United States District Court, D. Connecticut

October 8, 2019

CARA TANGRETI, Plaintiff,
v.
SCOTT SEMPLE, DAVID MCNEIL, STEPHEN FAUCHER, ANTHONY CORCELLA, STEVEN BATES, CHRISTINE BACHMANN, DOUGLAS ANDREWS, and MODIKIAH JOHNSON, Defendants

          RULING ON DEFENDANTS' MOTION FOR SUMMARY JUDGMENT

          MICHAEL P. SHEA, U.S.D.J.

         In October 2014, when she was an inmate at Connecticut's only women's prison, Cara Tangreti reported that four Department of Corrections (“DOC”) officers had sexually assaulted or abused her. After an investigation, the four officers were terminated, and three were criminally prosecuted. In March 2015, Tangreti filed an action, arising from the sexual misconduct, against the State of Connecticut with the Office of the Claims Commissioner, as permitted by Conn. Gen. Stat. § 4-142. In 2017, Tangreti filed this action under 42 U.S.C. § 1983, alleging that eight DOC supervisory employees-ranging from the Commissioner to a counselor supervisor in the building in which the misconduct occurred-violated her Eighth Amendment rights by exhibiting deliberate indifference to the substantial risk of sexual assault and abuse inflicted on her by the four officers; she also alleged state law causes of action for recklessness and intentional infliction of emotional distress. I granted Ms. Tangreti leave to file an amended complaint in October 2018.

         After discovery was completed, all eight defendants filed a motion for summary judgment, ECF No. 48, as to all counts of Tangreti's amended complaint, ECF No. 37-1. For the reasons that follow, Defendants' motion for summary judgment is denied as to the Eighth Amendment claim against Defendant Bachmann, denied as to the recklessness claim against all Defendants, and denied as to the intentional infliction of emotional distress claim against Defendant Johnson. On all other claims, the motion for summary judgment is granted.

         I. FACTS

         The following facts, which are taken primarily from the parties' Local Rule 56(a) statements and supporting exhibits, are undisputed unless otherwise indicated.

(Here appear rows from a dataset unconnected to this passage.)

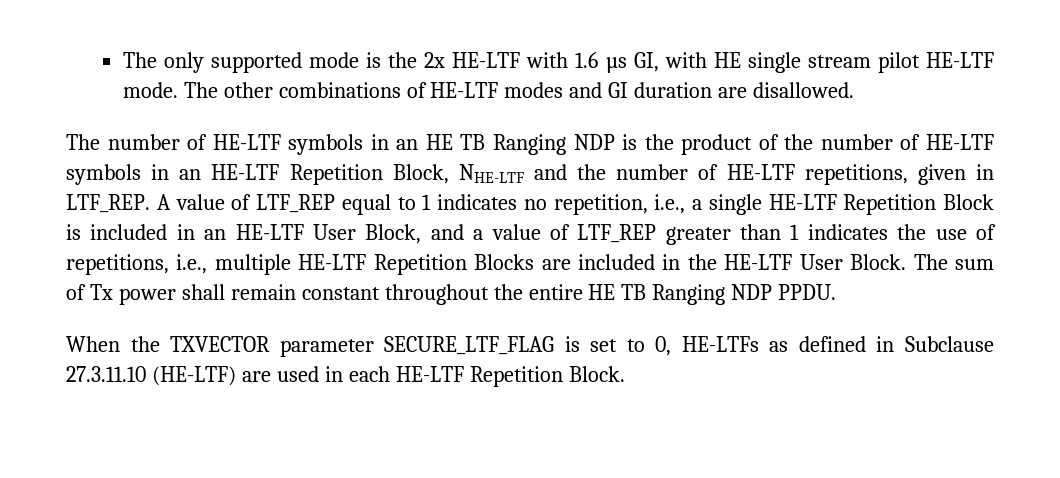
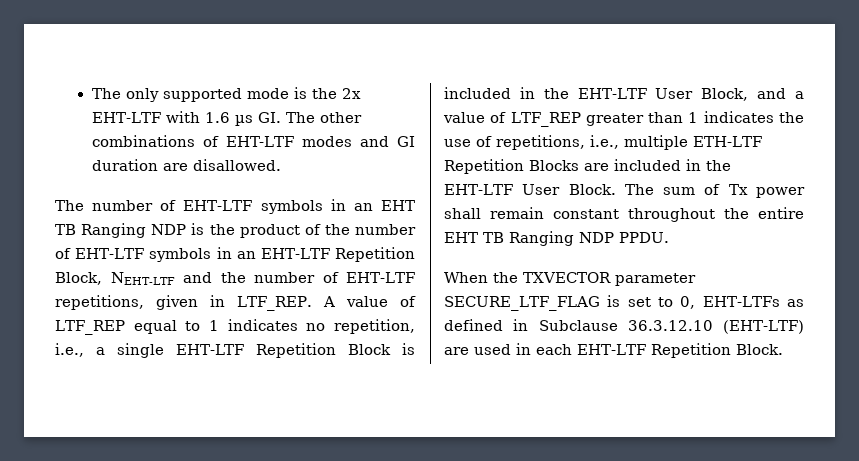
- The only supported mode is the 2x HE-LTF with 1.6 µs GI, with HE single stream pilot HE-LTF mode. The other combinations of HE-LTF modes and GI duration are disallowed.
+ The only supported mode is the 2x EHT-LTF with 1.6 µs GI. The other combinations of EHT-LTF modes and GI duration are disallowed.
- The number of HE-LTF symbols in an HE TB Ranging NDP is the product of the number of HE-LTF symbols in an HE-LTF Repetition Block, NHE-LTF and the number of HE-LTF repetitions, given in LTF_REP.
+ The number of EHT-LTF symbols in an EHT TB Ranging NDP is the product of the number of EHT-LTF symbols in an EHT-LTF Repetition Block, NEHT-LTF and the number of EHT-LTF repetitions, given in LTF_REP.
- A value of LTF_REP equal to 1 indicates no repetition, i.e., a single HE-LTF Repetition Block is included in an HE-LTF User Block, and a value of LTF_REP greater than 1 indicates the use of repetitions, i.e., multiple HE-LTF Repetition Blocks are included in the HE-LTF User Block.
+ A value of LTF_REP equal to 1 indicates no repetition, i.e., a single EHT-LTF Repetition Block is included in the EHT-LTF User Block, and a value of LTF_REP greater than 1 indicates the use of repetitions, i.e., multiple ETH-LTF Repetition Blocks are included in the EHT-LTF User Block.
- The sum of Tx power shall remain constant throughout the entire HE TB Ranging NDP PPDU.
+ The sum of Tx power shall remain constant throughout the entire EHT TB Ranging NDP PPDU.
- When the TXVECTOR parameter SECURE_LTF_FLAG is set to 0, HE-LTFs as defined in Subclause 27.3.11.10 (HE-LTF) are used in each HE-LTF Repetition Block.
+ When the TXVECTOR parameter SECURE_LTF_FLAG is set to 0, EHT-LTFs as defined in Subclause 36.3.12.10 (EHT-LTF) are used in each EHT-LTF Repetition Block.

         A. York Correctional Institution (“York”)

         York, one of 14 prisons operated by the Connecticut DOC, is the state's only prison for female offenders. Local Rule 56(a)(1) Statement of Facts (“56(a)(1) Stmt.”), ECF No. 60 ¶ 1. York is composed of numerous buildings, situated on 425 acres. Id. ¶ 2. The Davis Building (“Davis”), where the sexual misconduct against Ms. Tangreti occurred, is a stand-alone, minimum-security building on the east side of the property, with an approximate capacity of 85 inmates. Id. ¶ 3. During all shifts each day, there were 3 correctional officers assigned to Davis- one upstairs, one downstairs, and one “rover.” Id. ¶ 7. On weekdays from 7:00 AM to 3:00 PM, there were “numerous counselors and a counselor supervisor” also in Davis. Id. Supervisory staff at York also conducted tours of Davis; the parties dispute the frequency and nature of these tours. Id. ¶ 8. Lieutenant Modikiah Johnson testified that lieutenants toured Davis twice a day: the “morning tour” took approximately 10 minutes to “walk through the two floors and field any complaints or issues from the inmates, ” and the “afternoon tour” took “a couple of minutes” to “look into the day rooms and speak with the correctional officers about any issues.” Id. ¶¶ 94-96.

         B. Relevant Employees

         Defendant Scott Semple became the interim Commissioner of the DOC in September 2014 and was officially appointed to that position in March 2015. Id. ¶ 28. His office was located at the DOC Central Office in Wethersfield, CT. Id. ¶ 29.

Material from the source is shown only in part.